More Anti Fox News Propaganda Debunked

I love stories like this because they are so easy to take apart. John Sides from The Monkey Cage blog has this report about a study done by a few political scientists on how the introduction of Fox News affected congress member’s votes. The study looks at the time from the roll out of Fox News in 1996 to when it was fully available nationwide in 2002. The idea is that members, regardless of party, who had Fox News on air in their districts were more likely to vote with Republicans than members who didn’t. Sides explains it this way;
“Republicans in districts with Fox News became more likely to vote with their party, and Republicans in districts without Fox News less likely to vote with their party. Democrats, however, behaved the opposite. Democrats in districts with Fox News became less likely to vote with other Democrats.”
 The study’s authors even admit that party loyality was high during this time, thus Republicans voting with their own party, and the effects they show are small. But they still claim the small changes could have “netted the Republicans enough votes — about 26-27 — to affect actual lawmaking.”
Political scientists study and model all sorts of things. Ask yourself this; Why did these guys do this study? One could say they wanted to show how this “new media” influenced politics. Innocent enough. Or one could tell the truth. The study’s authors are all liberals who loathe Fox News, they did this study with bias and the intent of proving a preconceived notion.
Think about what was going on in the mid 90s to early 2000s. The Republican Party had become more conservative because of Reagan. This was shown in the Republican takeover of congress in ’94 with it’s much more conservative members than from earlier years like in the 1970s.
Next, this was the time of the rise of the “blue dog” or more conservative Democrats. This was because of the DLC (Democrat Leadership Council) centrist movement in the party that started in the mid 80s. These Democrats did not have as much of a problem breaking with their party leadership from time to time, and by the early 2000s they were part of that leadership (Until Pelosi’s liberals took over leadership after Bush’s ’04 re-election, then in ’06 the House itself, and banished all the blue dogs for supporting the Iraq War. But that’s another story,).
For those two reasons alone congress was moving to the right during these years and should (would) have shown similar, more conservative thus Republican, voting patterns regardless of whether there was a Fox News or not. Sides concludes his piece with this;
“It is an open question, of course, whether this effect persisted after 2002, especially given that MSNBC eventually began to provide a left-leaning counterweight to Fox News. Regardless, Fox News appeared to affect how members of Congress behaved, especially when they thought voters were watching.”
While Sides is buying this study, I think I effectively blew it up. One thing I do at least partly buy into, and Sides cites a study on this as well, is that Fox News had an affect on the general public’s voting patterns with regard to the 2000 presidential election.

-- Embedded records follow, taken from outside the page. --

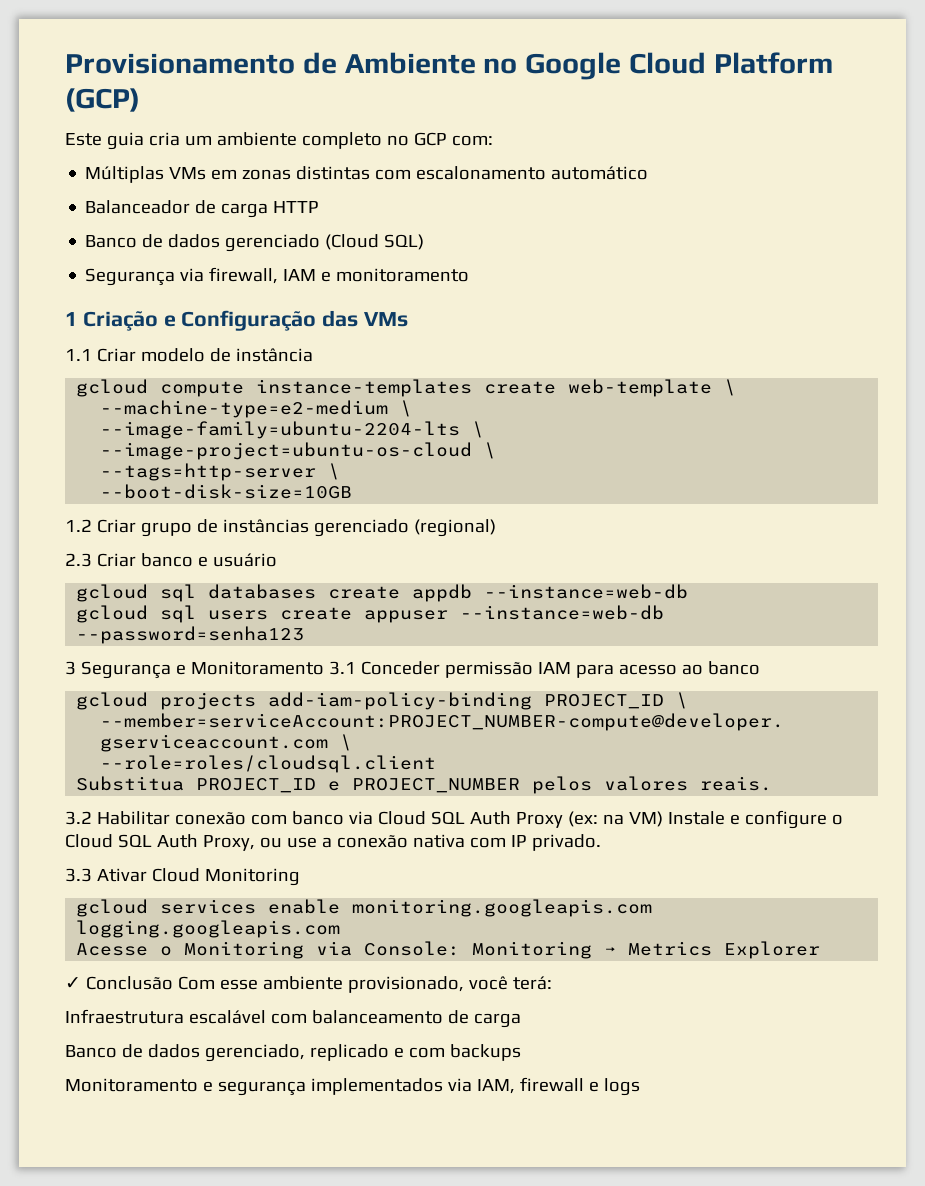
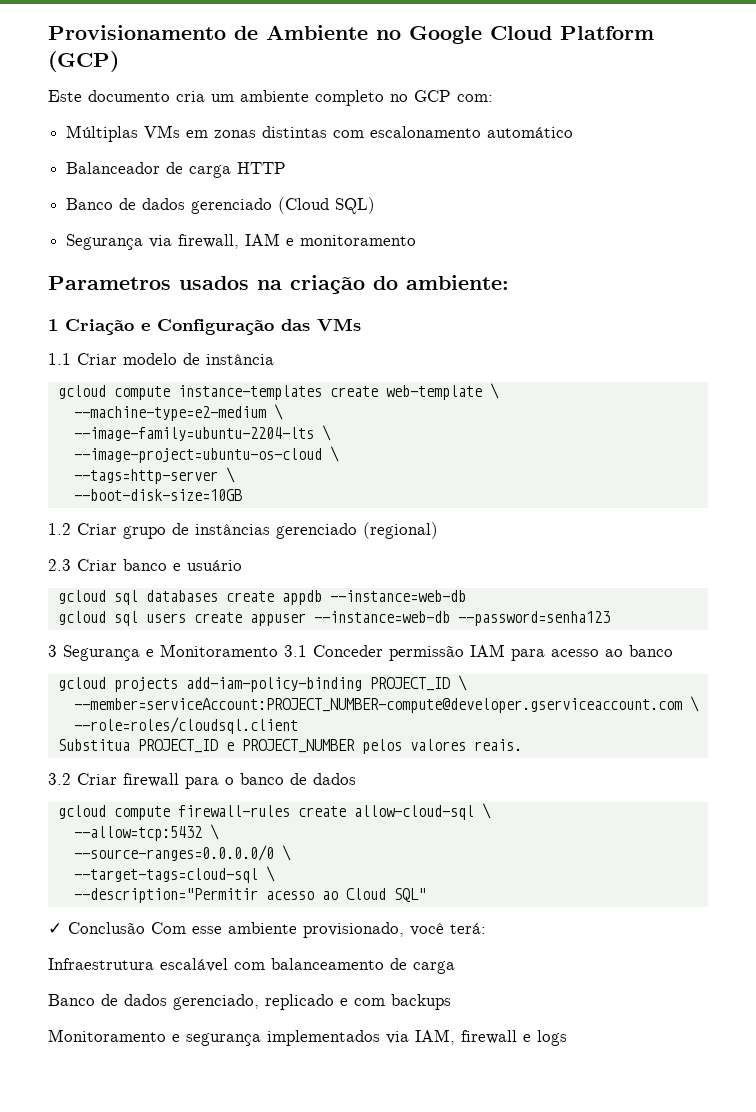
- Este guia cria um ambiente completo no GCP com:
+ Este documento cria um ambiente completo no GCP com:
+ Parametros usados na criação do ambiente:
- 3.2 Habilitar conexão com banco via Cloud SQL Auth Proxy (ex: na VM) Instale e configure o Cloud SQL Auth Proxy, ou use a conexão nativa com IP privado.
- 3.3 Ativar Cloud Monitoring
- gcloud services enable monitoring.googleapis.com logging.googleapis.com
- Acesse o Monitoring via Console: Monitoring → Metrics Explorer
+ 3.2 Criar firewall para o banco de dados
+ gcloud compute firewall-rules create allow-cloud-sql \
+ --allow=tcp:5432 \
+ --source-ranges=0.0.0.0/0 \
+ --target-tags=cloud-sql \
+ --description="Permitir acesso ao Cloud SQL"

The reason I only party buy into this theory, and that is what it is a theory not a fact, is because I think Fox News viewers were already right leaning voters. If one is to fully buy this then you have to believe that Fox News somehow converted a bunch of left leaning and Democrat voters into Republicans, an idea I find laughable. If Fox News had any effect on the public, it was to motivate those right leaning voters to actually get out and vote instead of sitting home on election day. If Fox News is guilty of driving more people into civic participation that is hardly an indictment of any crime. It’s not like they are ACORN.
Here are some things I would like to ask these political scientists, who in essence are saying Fox News is this mind control propaganda machine (again laughable); What was the effect of all those years of the liberal monopoly of the media? How did decades of the three TV networks being unchallenged, with guys like Walter Cronkite blending lefty editorial into what was billed as straight news, affect congress and the public?
I could argue this is why the Democrats held congress through the 60s, 70s, and 80s. I would certainly be standing on firmer ground than this Fox News study that only takes a snapshot of a few years and one cable TV network to make rather outlandish claims of influence that even by their own admission they can barely demonstrate. All these type anti Fox News studies are done to discredit the network because liberals hate the fact they lost their monopoly of the news media. They are done with bias and intent, this makes them bunk.
Finally, and this is the no brainer part, Fox News is not hiding anything or trying to fool anybody. You turn it on knowing what you are getting. If for no other reason that should dismiss these critiques. They don’t conceal their bias, they yell it to high heaven for all to hear. That is something that cannot be said for the mainstream media of Cronkite’s time or today. It is this concealment of bias that makes something propaganda, not the other way around. The way these political scientists conceal their bias behind a supposed academic study should tell you what it really is as well.